The Peacemakers (India and the Quest for One World) by Manu Bhagavan originally began ‘as an exploration of the ideas and ideologies that emerged in discussions related to the drafting of India’s new Constitution, written between 1946 and 1950.’
This book highlights the ways in which Mahatma Gandhi and Jawaharlal Nehru, though not necessarily seeing eye-to-eye on several issues and approaches, worked together in the years after the Quit India movement to create a coherent vision for the new Indian state.
Gandhi favoured local, village rule while Nehru relied on a powerful central state with an industrial base. While both remained committed to their varying ideals, they felt that an external democratic authority, world government, was needed to check the power of the state. Human rights today have come to exist thanks to the foundation laid by three major United Nations documents: the Universal Declaration of Human Rights, the International Covenant on Civil and Political Rights, and the International Covenant on Economic, Social, and Cultural Rights.

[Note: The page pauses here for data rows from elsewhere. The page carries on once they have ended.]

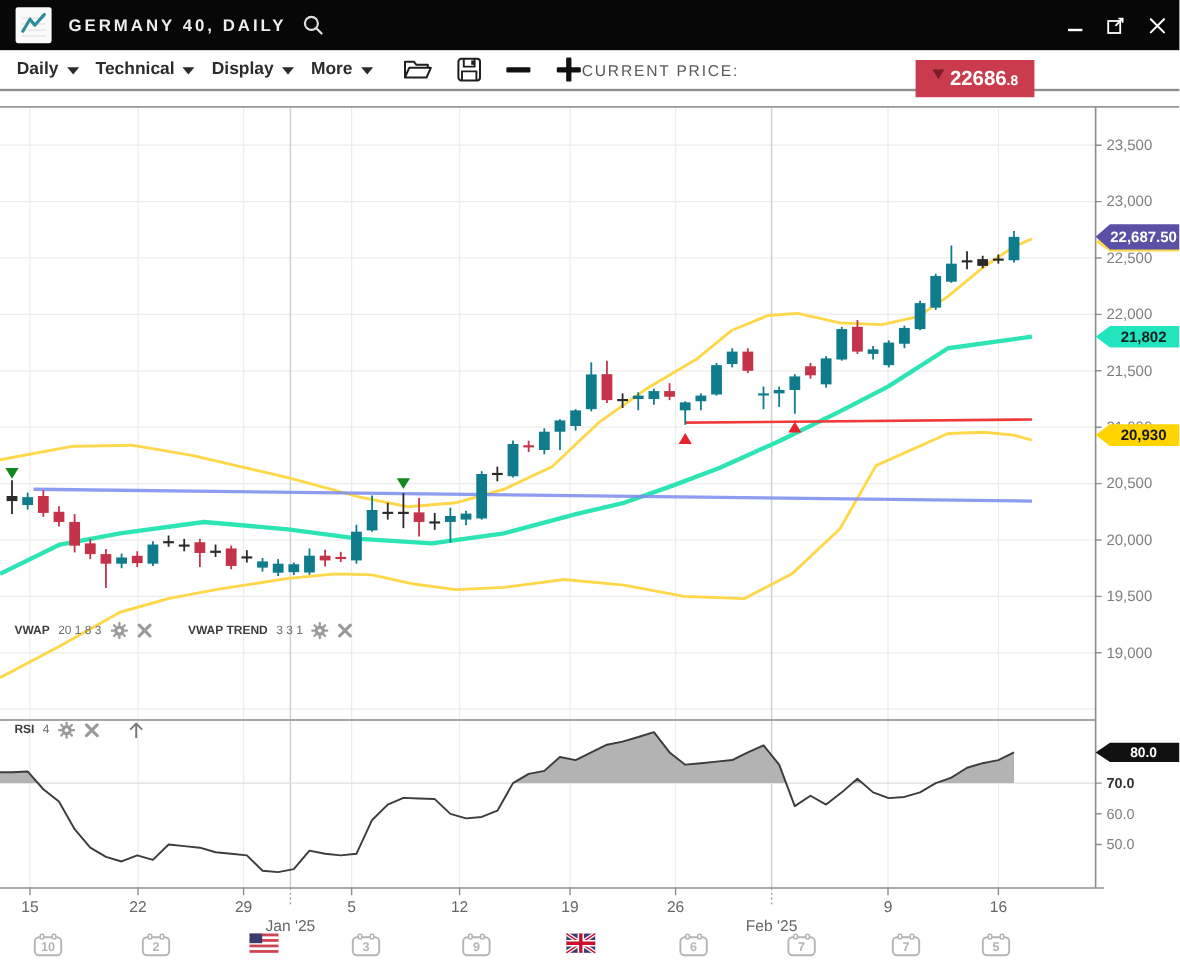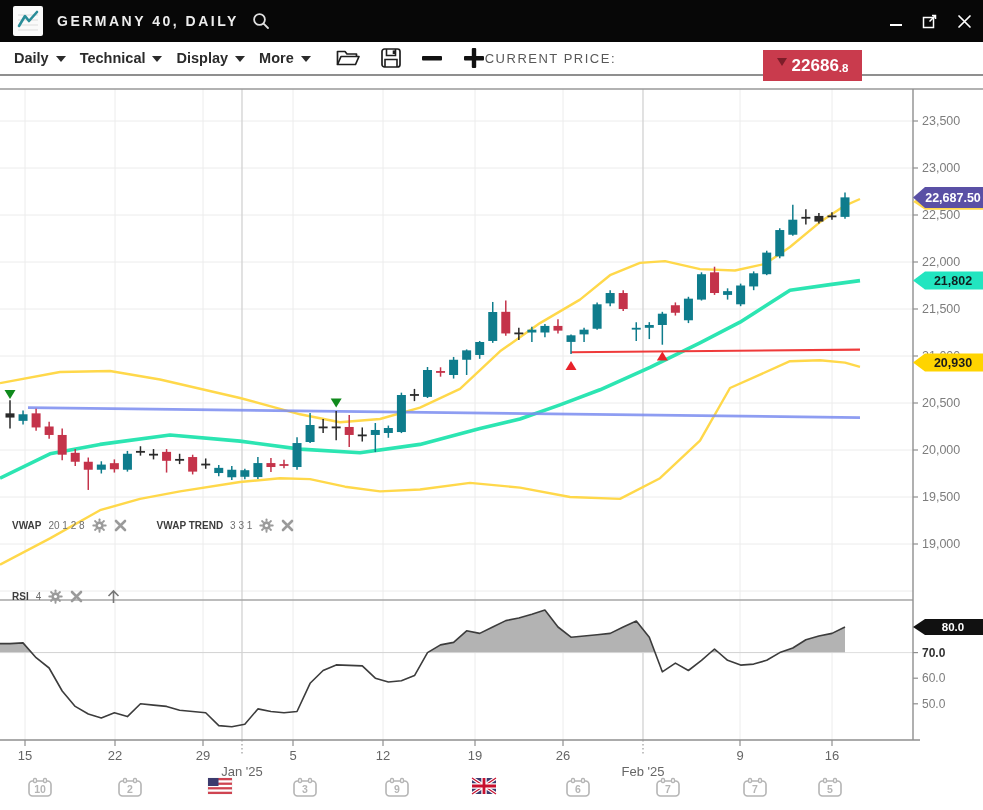--- a/index.html
+++ b/index.html
@@ -464,7 +464,7 @@
 
   <div class="legend" id="legend-main">
     <span class="lname">VWAP</span>
-    <span>20 1 2 8</span>
+    <span>20 1 8 3</span>
     <span class="licon">
       <svg width="15" height="15" viewBox="0 0 16 16">
         <g fill="#9a9a9a">

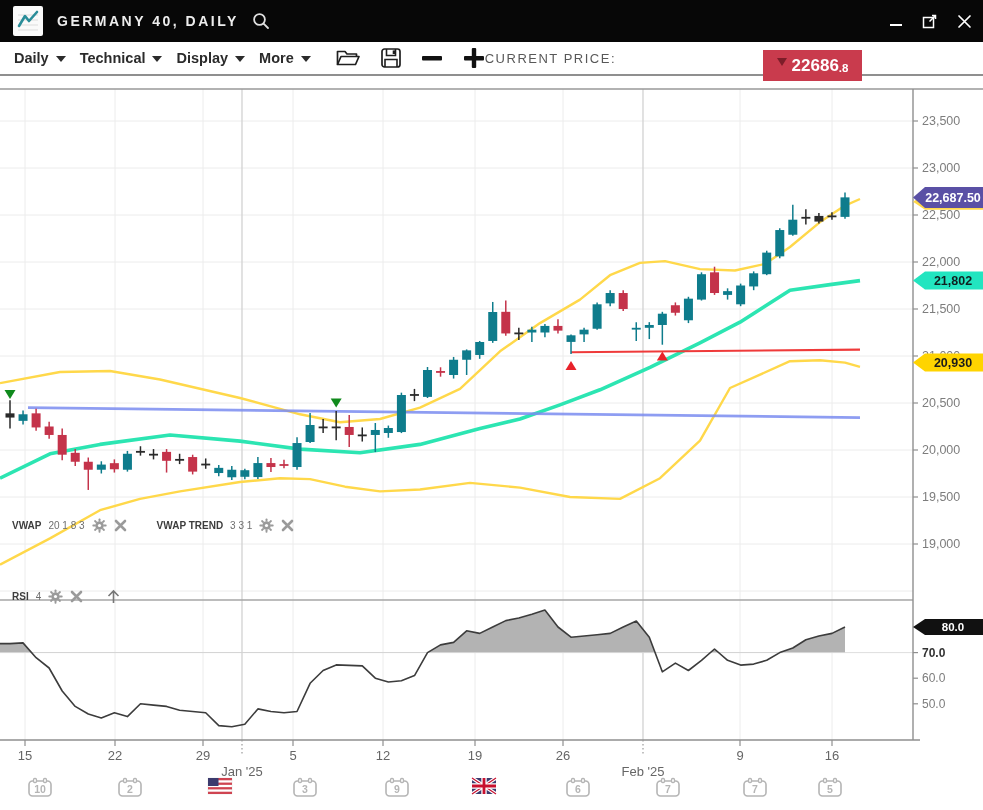--- a/index.html
+++ b/index.html
@@ -49,7 +49,7 @@
   .legend { position:absolute; display:flex; align-items:center; gap:7px;
     font-size:10px; color:#6e6e6e; background:transparent; }
   #legend-main { left:12px; top:518px; }
-  #legend-rsi  { left:12px; top:588px; }
+  #legend-rsi  { left:12px; top:600px; }
   .lname { font-weight:700; color:#3d3d3d; }
   .licon { display:flex; align-items:center; cursor:default; }
   .lgap { width:16px; }

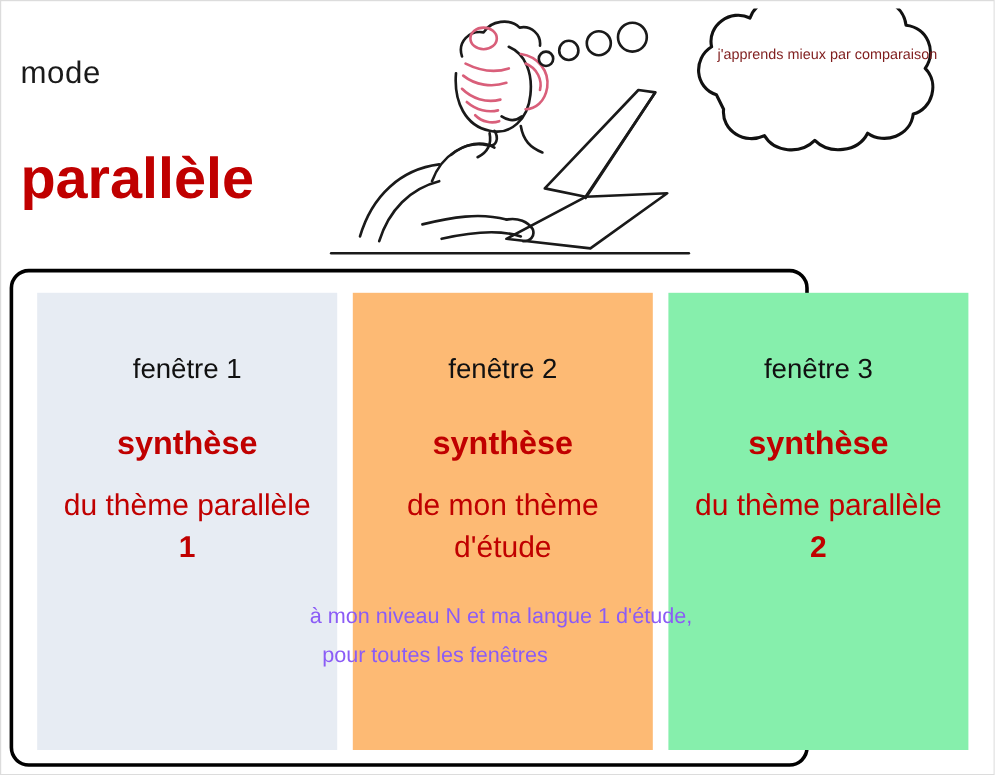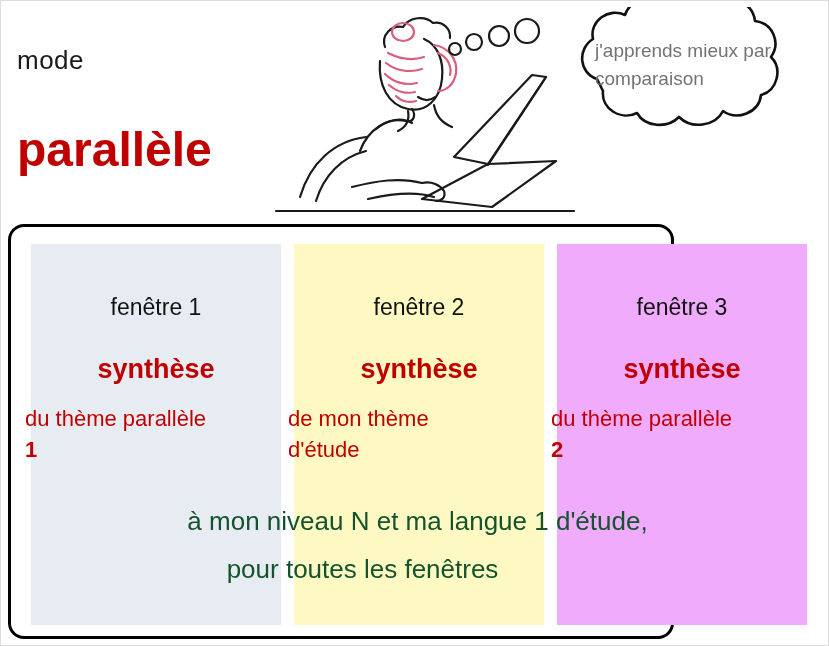--- a/index.html
+++ b/index.html
@@ -67,9 +67,9 @@
     left: 594px;
     top: 36px;
     width: 186px;
-    text-align: left;
-    font-size: 19px;
-    color: #737373;
+    text-align: right;
+    font-size: 12px;
+    color: #7f1d1d;
     line-height: 1.45;
   }
 

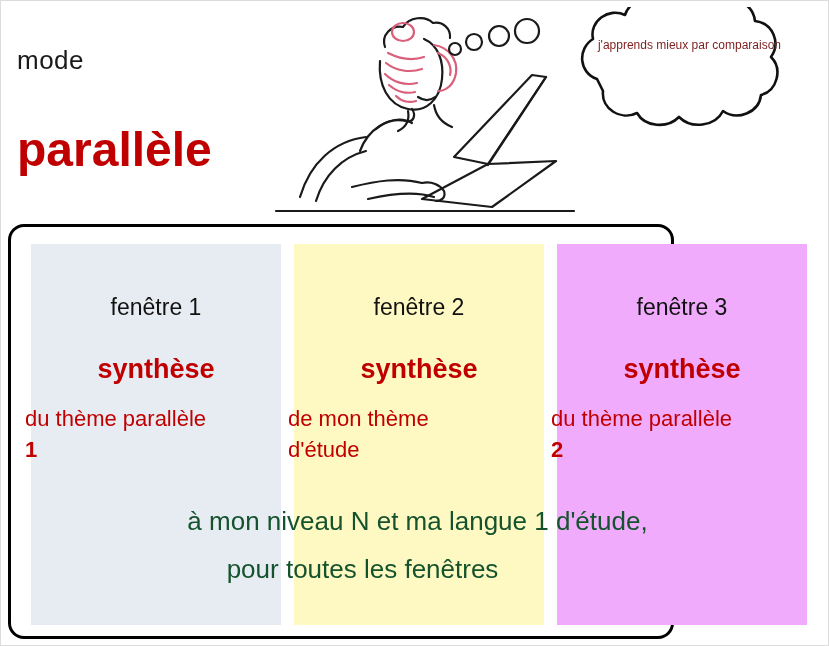--- a/index.html
+++ b/index.html
@@ -100,7 +100,7 @@
     height: 381px;
   }
   .col-1 { left: 20px;  background: #e7ecf3; }
-  .col-2 { left: 283px; background: #fef9c3; }
+  .col-2 { left: 283px; background: #fdba74; }
   .col-3 { left: 546px; background: #f0abfc; }
 
   .col-head {

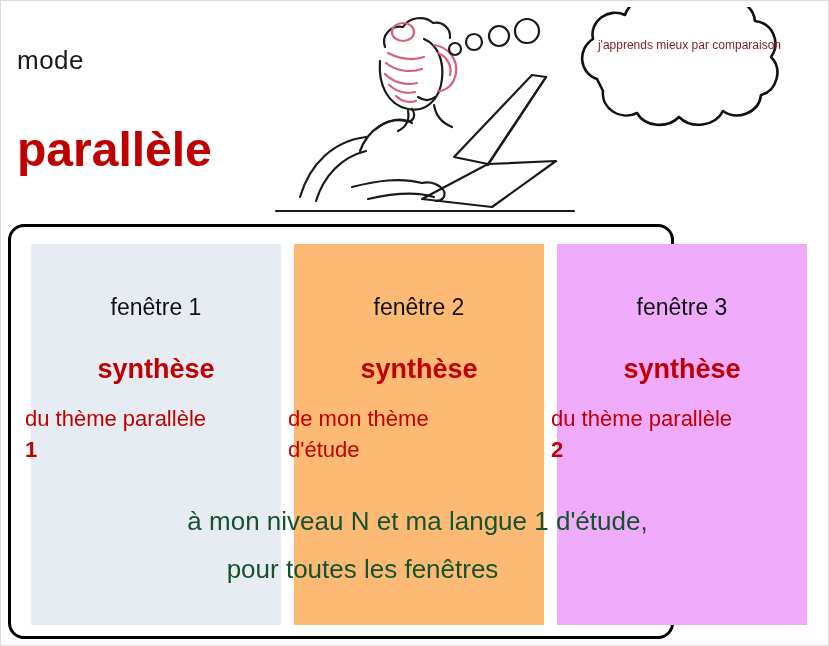--- a/index.html
+++ b/index.html
@@ -101,7 +101,7 @@
   }
   .col-1 { left: 20px;  background: #e7ecf3; }
   .col-2 { left: 283px; background: #fdba74; }
-  .col-3 { left: 546px; background: #f0abfc; }
+  .col-3 { left: 546px; background: #86efac; }
 
   .col-head {
     position: absolute;

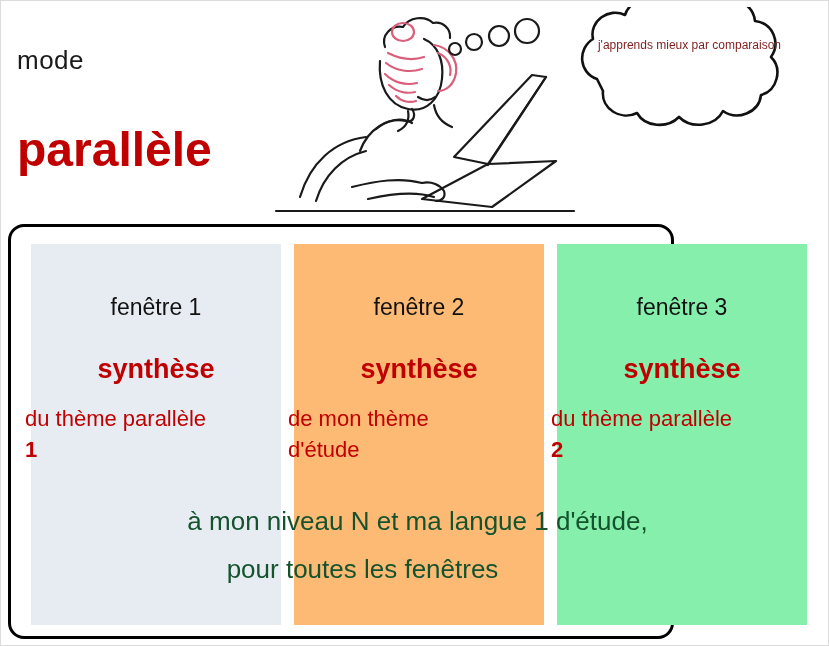--- a/index.html
+++ b/index.html
@@ -127,8 +127,8 @@
     top: 160px;
     left: -6px;
     width: 262px;
-    text-align: left;
-    font-size: 22px;
+    text-align: center;
+    font-size: 25px;
     color: #c00000;
     line-height: 1.4;
   }

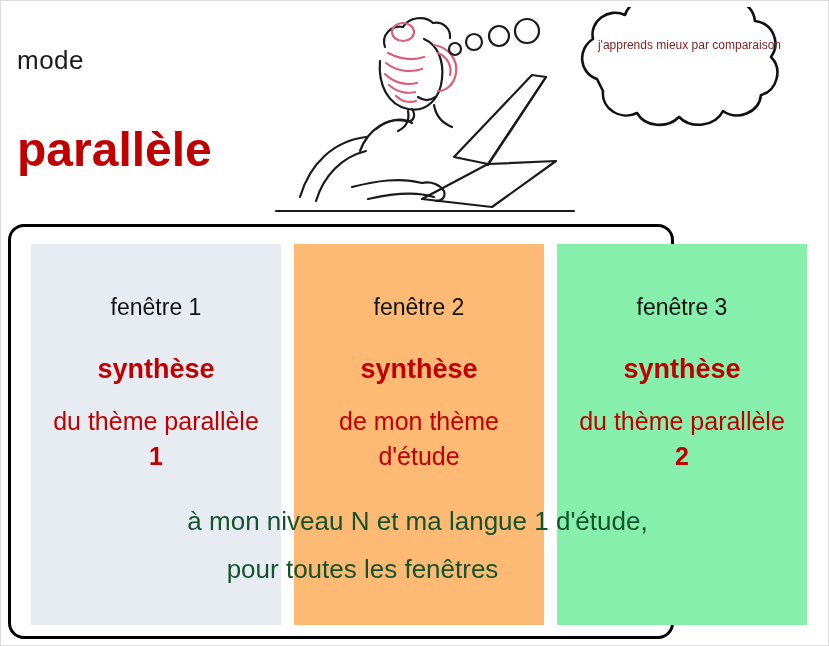--- a/index.html
+++ b/index.html
@@ -142,8 +142,8 @@
     top: 270px;
     width: 813px;
     text-align: center;
-    font-size: 26px;
-    color: #14532d;
+    font-size: 18px;
+    color: #8b5cf6;
     line-height: 1.85;
     pointer-events: none;
   }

This book reveals that India, with several prominent women of that time, played a central role in the preparation of these documents, using its own new Constitution as justification and foundation. Nehru’s concept of Non-Alignment was a proactive Gandhian means of equal management of two opposed factions, in an atmosphere of respect and trust, towards a more just world for all. Read about Nehru’s sister, Vijaya Lakshmi Pandit, India’s lead representative to the UN and Hansa Mehta, India’s representative to the UN Human Rights Commission from 1947-52 and feel proud about a glorious past we today know little or nothing about.